Items from a data source:
....

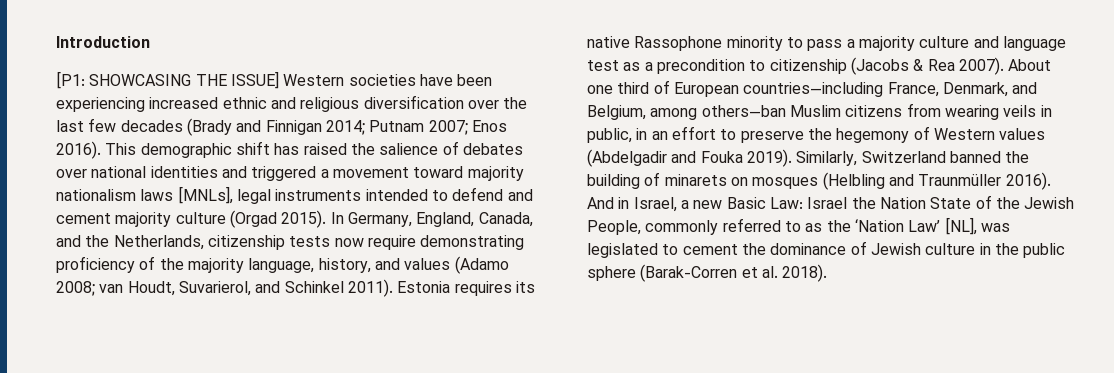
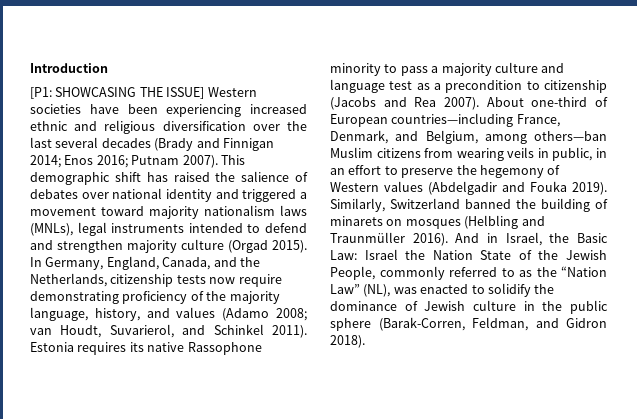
- [P1: SHOWCASING THE ISSUE] Western societies have been experiencing increased ethnic and religious diversification over the last few decades (Brady and Finnigan 2014; Putnam 2007; Enos 2016).
+ [P1: SHOWCASING THE ISSUE] Western societies have been experiencing increased ethnic and religious diversification over the last several decades (Brady and Finnigan 2014; Enos 2016; Putnam 2007).
- This demographic shift has raised the salience of debates over national identities and triggered a movement toward majority nationalism laws [MNLs], legal instruments intended to defend and cement majority culture (Orgad 2015).
+ This demographic shift has raised the salience of debates over national identity and triggered a movement toward majority nationalism laws (MNLs), legal instruments intended to defend and strengthen majority culture (Orgad 2015).
- Estonia requires its native Rassophone minority to pass a majority culture and language test as a precondition to citizenship (Jacobs & Rea 2007).
+ Estonia requires its native Rassophone minority to pass a majority culture and language test as a precondition to citizenship (Jacobs and Rea 2007).
- About one third of European countries—including France, Denmark, and Belgium, among others—ban Muslim citizens from wearing veils in public, in an effort to preserve the hegemony of Western values (Abdelgadir and Fouka 2019).
+ About one-third of European countries—including France, Denmark, and Belgium, among others—ban Muslim citizens from wearing veils in public, in an effort to preserve the hegemony of Western values (Abdelgadir and Fouka 2019).
- And in Israel, a new Basic Law: Israel the Nation State of the Jewish People, commonly referred to as the ‘Nation Law’ [NL], was legislated to cement the dominance of Jewish culture in the public sphere (Barak-Corren et al. 2018).
+ And in Israel, the Basic Law: Israel the Nation State of the Jewish People, commonly referred to as the “Nation Law” (NL), was enacted to solidify the dominance of Jewish culture in the public sphere (Barak-Corren, Feldman, and Gidron 2018).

....

-- PROBLEM DETAILS --
Output exactly the lines between the one containing "About one-third of" and the final line above, both inclusive.

-- ANSWER SPACE --
+ About one-third of European countries—including France, Denmark, and Belgium, among others—ban Muslim citizens from wearing veils in public, in an effort to preserve the hegemony of Western values (Abdelgadir and Fouka 2019).
- And in Israel, a new Basic Law: Israel the Nation State of the Jewish People, commonly referred to as the ‘Nation Law’ [NL], was legislated to cement the dominance of Jewish culture in the public sphere (Barak-Corren et al. 2018).
+ And in Israel, the Basic Law: Israel the Nation State of the Jewish People, commonly referred to as the “Nation Law” (NL), was enacted to solidify the dominance of Jewish culture in the public sphere (Barak-Corren, Feldman, and Gidron 2018).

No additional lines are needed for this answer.